Orca-Hermes-7B-slerp Overview
Orca-Hermes-7B-slerp is a 7 billion parameter language model developed by cris177, resulting from a strategic merge of two prominent Mistral-7B-based models: Open-Orca/Mistral-7B-OpenOrca and teknium/OpenHermes-2.5-Mistral-7B. This merge was performed using the slerp (spherical linear interpolation) method via mergekit, aiming to combine the distinct capabilities of its constituent models.
Key Characteristics
- Merged Architecture: Combines the instruction-following and reasoning capabilities of Open-Orca with the conversational and creative strengths of OpenHermes-2.5.
- Parameter Count: A 7 billion parameter model, offering a balance between performance and computational efficiency.

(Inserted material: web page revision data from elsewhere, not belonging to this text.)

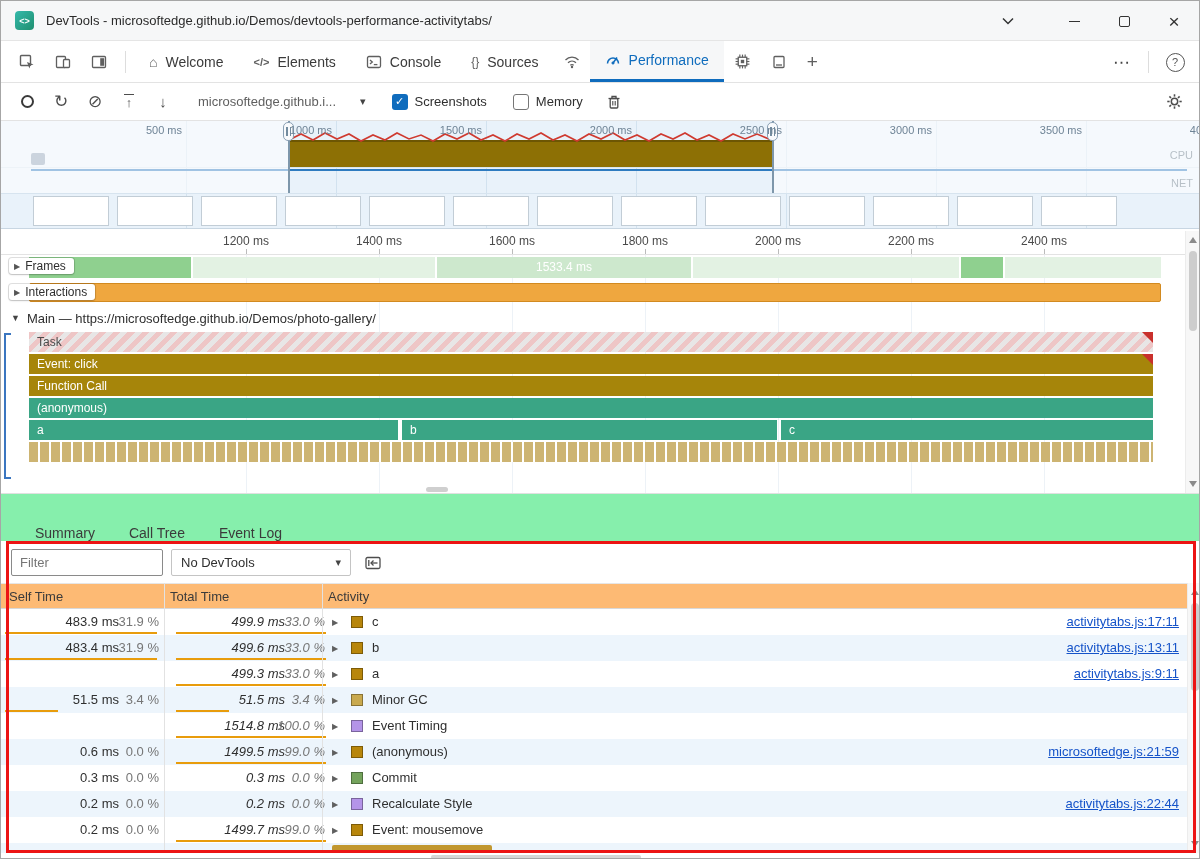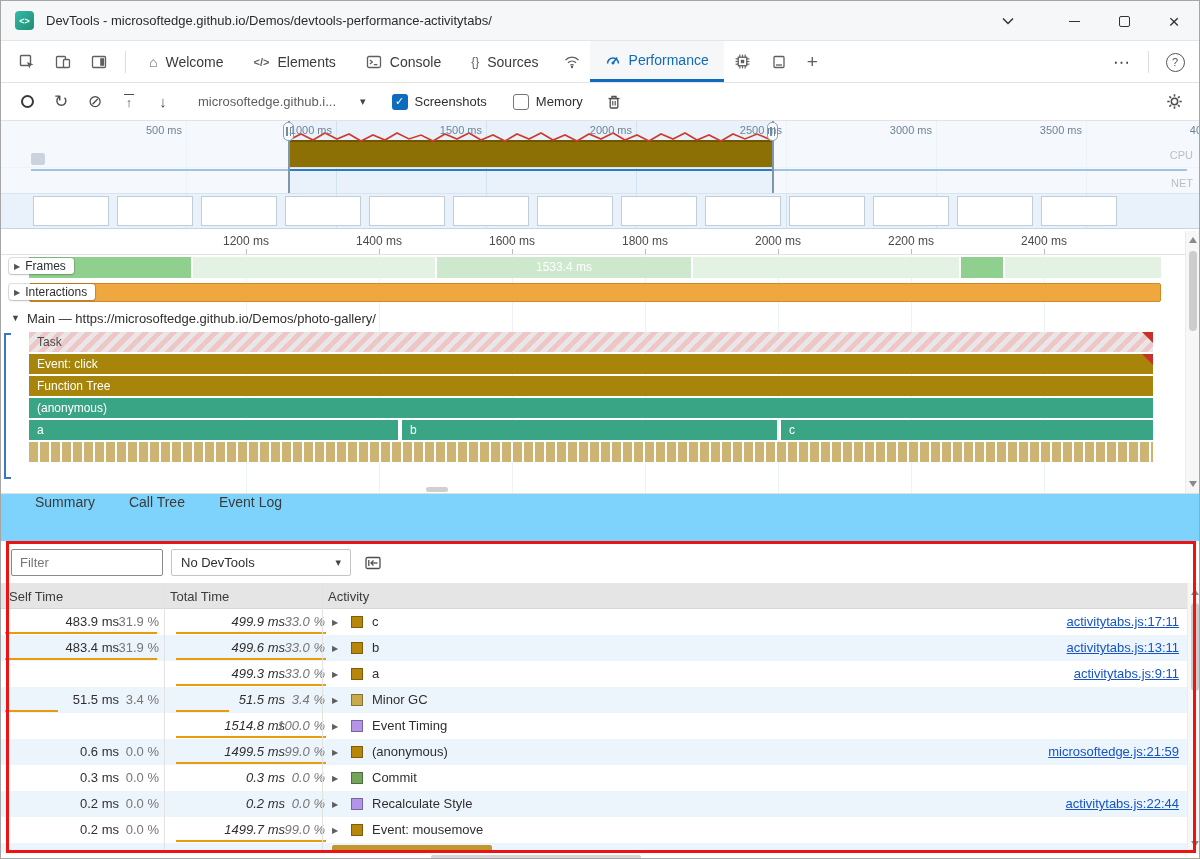--- a/index.html
+++ b/index.html
@@ -96,34 +96,34 @@
   .hthumb{position:absolute;left:425px;top:231px;width:22px;height:5px;background:#cfcfcf;border-radius:3px;}
 
   
   .sbar{position:absolute;right:0;width:14px;background:#f7f7f7;border-left:1px solid #ececec;}
   .sb-arrow{position:absolute;left:3px;width:0;height:0;border-left:4px solid transparent;border-right:4px solid transparent;}
   .sb-up{border-bottom:6px solid #8a8a8a;}
   .sb-down{border-top:6px solid #8a8a8a;}
   .sb-thumb{position:absolute;left:3px;width:8px;background:#cdcdcd;border-radius:4px;}
 
   
-  .panel-tabs{position:absolute;top:492px;left:0;right:0;height:48px;background:#7dd3fc;border-top:1px solid #e0e0e0;display:flex;align-items:flex-start;padding-left:18px;gap:2px;}
+  .panel-tabs{position:absolute;top:492px;left:0;right:0;height:48px;background:#86efac;border-top:1px solid #e0e0e0;display:flex;align-items:flex-end;padding-left:18px;gap:2px;}
   .ptab{display:flex;align-items:center;padding:0 16px;font-size:14px;color:#3b3b3b;cursor:pointer;}
   .ptab.active{color:#0f6cbd;border-bottom:3px solid #0f6cbd;}
 
   
   .annotation{position:absolute;left:5px;top:540px;width:1190px;height:312px;border:3px solid #ec1313;z-index:60;pointer-events:none;}
 
   
   .bottom-panel{position:absolute;top:540px;left:0;width:1200px;height:312px;background:#fff;overflow:hidden;}
   .filter-input{position:absolute;left:10px;top:8px;width:152px;height:27px;border:1px solid #8a8a8a;border-radius:2px;padding:0 8px;font-size:13px;font-family:inherit;color:#333;}
   .filter-input::placeholder{color:#757575;}
   .grouping{position:absolute;left:170px;top:8px;width:180px;height:27px;border:1px solid #c4c4c4;border-radius:2px;background:#fff;display:flex;align-items:center;justify-content:space-between;padding:0 9px;font-size:13px;color:#2f2f2f;cursor:pointer;}
   .heavy-btn{position:absolute;left:360px;top:10px;width:24px;height:24px;border:none;background:none;cursor:pointer;display:flex;align-items:center;justify-content:center;}
-  .grid-header{position:absolute;top:42px;left:0;right:14px;height:26px;background:#e5e5e5;border-top:1px solid #e6e6e6;border-bottom:1px solid #d8d8d8;font-size:13px;color:#3b3b3b;}
+  .grid-header{position:absolute;top:42px;left:0;right:14px;height:26px;background:#fdba74;border-top:1px solid #e6e6e6;border-bottom:1px solid #d8d8d8;font-size:13px;color:#3b3b3b;}
   .gh{position:absolute;top:0;line-height:25px;cursor:pointer;}
   .gh.self{left:8px;} .gh.total{left:169px;} .gh.act{left:327px;}
   .coldiv{position:absolute;top:42px;bottom:0;width:1px;background:#e2e2e2;z-index:3;}
   .grid-body{position:absolute;top:68px;left:0;right:14px;bottom:0;overflow:hidden;font-size:13px;}
   .grow{position:relative;height:26px;background:#fff;}
   .grow.alt{background:#edf5fc;}
   .cell{position:absolute;top:0;height:26px;line-height:26px;}
   .cself{left:0;width:163px;} .ctotal{left:171px;width:158px;font-style:italic;} .cact{left:321px;right:0;}
   .tval{position:absolute;right:45px;color:#2f2f2f;}
   .pval{position:absolute;right:5px;color:#767676;}
@@ -422,21 +422,21 @@
       <span>Interactions</span>
     </div>
 
     <div class="main-header">
       <span class="exp">▼</span>
       <span>Main — https://microsoftedge.github.io/Demos/photo-gallery/</span>
     </div>
 
     <div class="bar-row striped warn" style="top:77px"><span>Task</span></div>
     <div class="bar-row olive warn" style="top:99px"><span>Event: click</span></div>
-    <div class="bar-row olive" style="top:121px"><span>Function Tree</span></div>
+    <div class="bar-row olive" style="top:121px"><span>Function Call</span></div>
     <div class="bar-row tealb" style="top:143px"><span>(anonymous)</span></div>
     <div class="abc" style="left:28px;width:369px"><span>a</span></div>
     <div class="abc" style="left:401px;width:375px"><span>b</span></div>
     <div class="abc" style="left:780px;width:372px"><span>c</span></div>
     <div class="minis"></div>
 
     <div class="bracket"></div>
   </div>
 
   <div class="hthumb" style="top:486px;position:absolute"></div>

- Context Length: Supports a context window of 4096 tokens, suitable for a variety of tasks requiring moderate input and output lengths.
- Merge Method: Utilizes
slerp for merging, which can lead to a more harmonious blend of model weights compared to simpler averaging methods.
Good For
- General-purpose AI applications: Its merged nature makes it versatile for a wide range of tasks.
- Instruction-following and conversational AI: Benefits from the fine-tuning of both Open-Orca and OpenHermes-2.5.
- Developers seeking a balanced 7B model: Offers a potentially robust option without the need to train from scratch.